++++ Data for processing

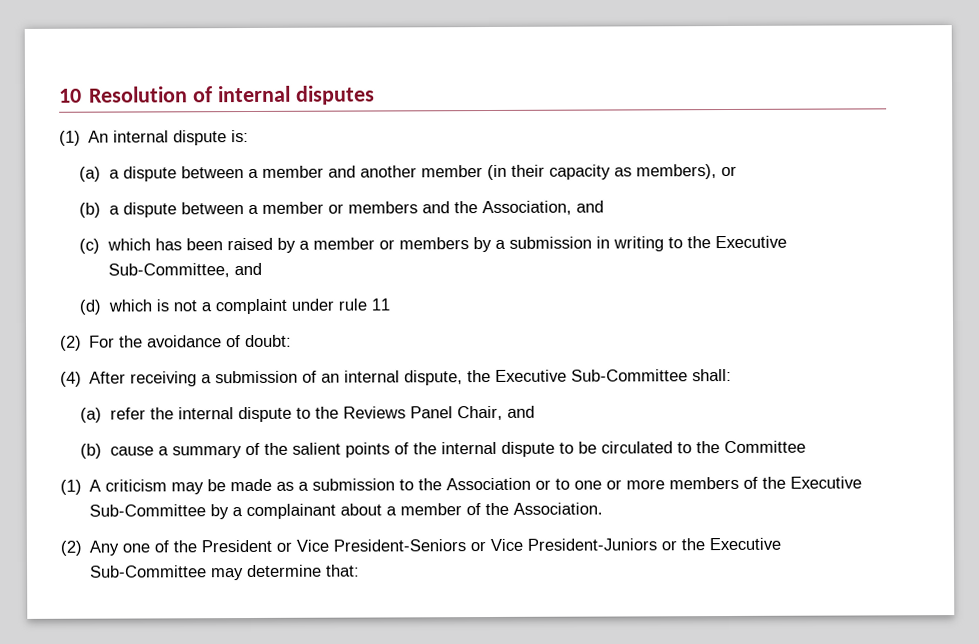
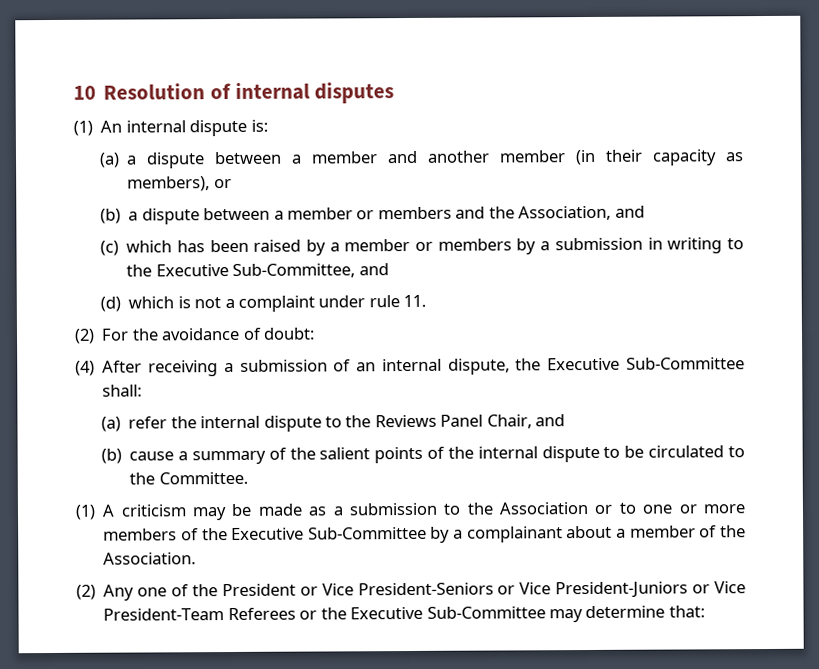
- (d) which is not a complaint under rule 11
+ (d) which is not a complaint under rule 11.
- (b) cause a summary of the salient points of the internal dispute to be circulated to the Committee
+ (b) cause a summary of the salient points of the internal dispute to be circulated to the Committee.
- (2) Any one of the President or Vice President-Seniors or Vice President-Juniors or the Executive Sub-Committee may determine that:
+ (2) Any one of the President or Vice President-Seniors or Vice President-Juniors or Vice President-Team Referees or the Executive Sub-Committee may determine that:

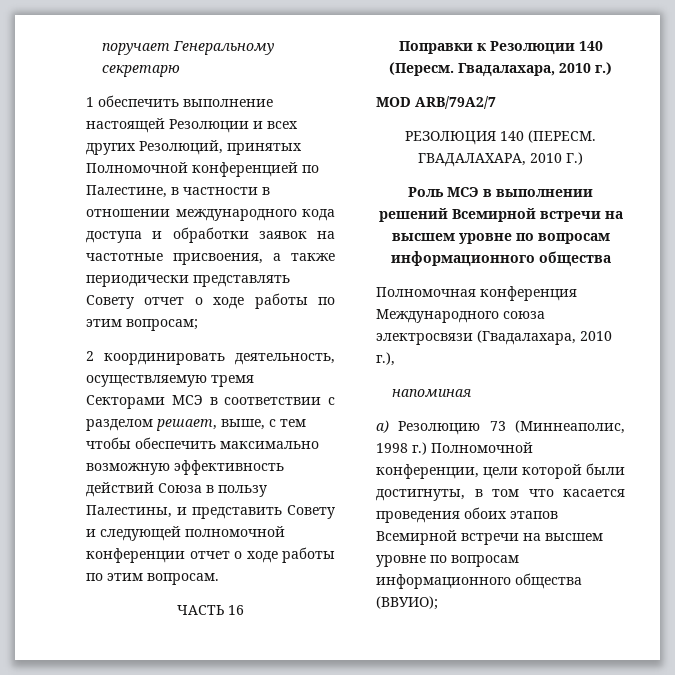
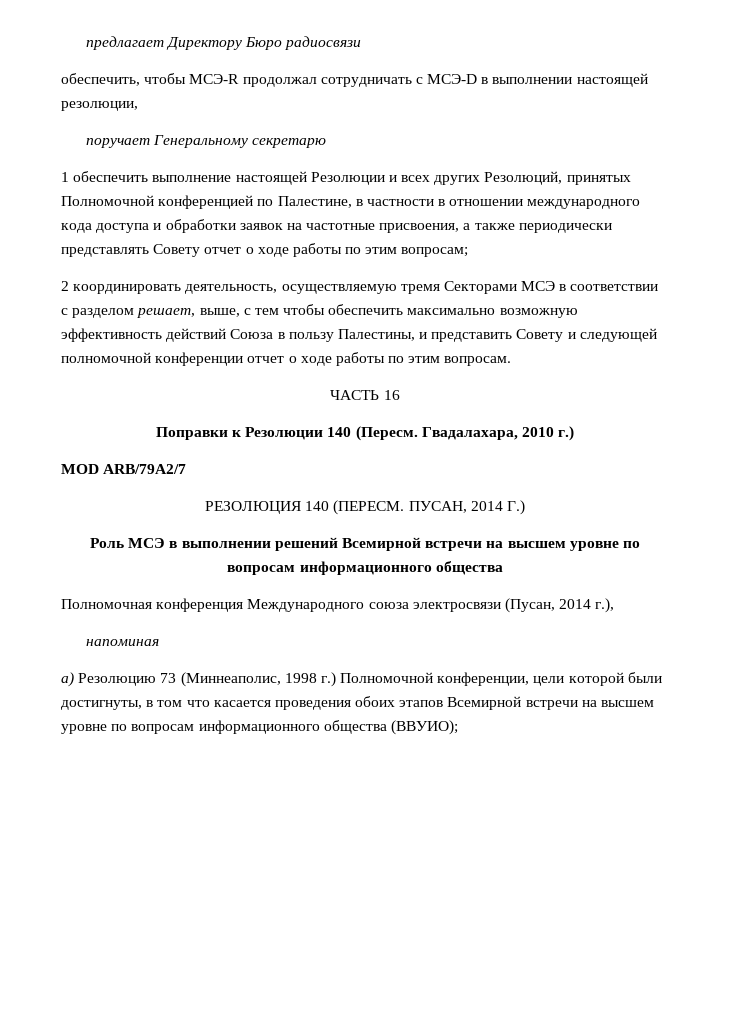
+ предлагает Директору Бюро радиосвязи
+ обеспечить, чтобы МСЭ-R продолжал сотрудничать с МСЭ-D в выполнении настоящей резолюции,
- ГВАДАЛАХАРА, 2010 Г.)
+ ПУСАН, 2014 Г.)
- Полномочная конференция Международного союза электросвязи (Гвадалахара, 2010 г.),
+ Полномочная конференция Международного союза электросвязи (Пусан, 2014 г.),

++++++++

## Your objective
All lines from the one with "обеспечить, чтобы МСЭ-R" to the end of the listing are to be printed exactly as given, both ends included.

## Solved exercise
+ обеспечить, чтобы МСЭ-R продолжал сотрудничать с МСЭ-D в выполнении настоящей резолюции,
- ГВАДАЛАХАРА, 2010 Г.)
+ ПУСАН, 2014 Г.)
- Полномочная конференция Международного союза электросвязи (Гвадалахара, 2010 г.),
+ Полномочная конференция Международного союза электросвязи (Пусан, 2014 г.),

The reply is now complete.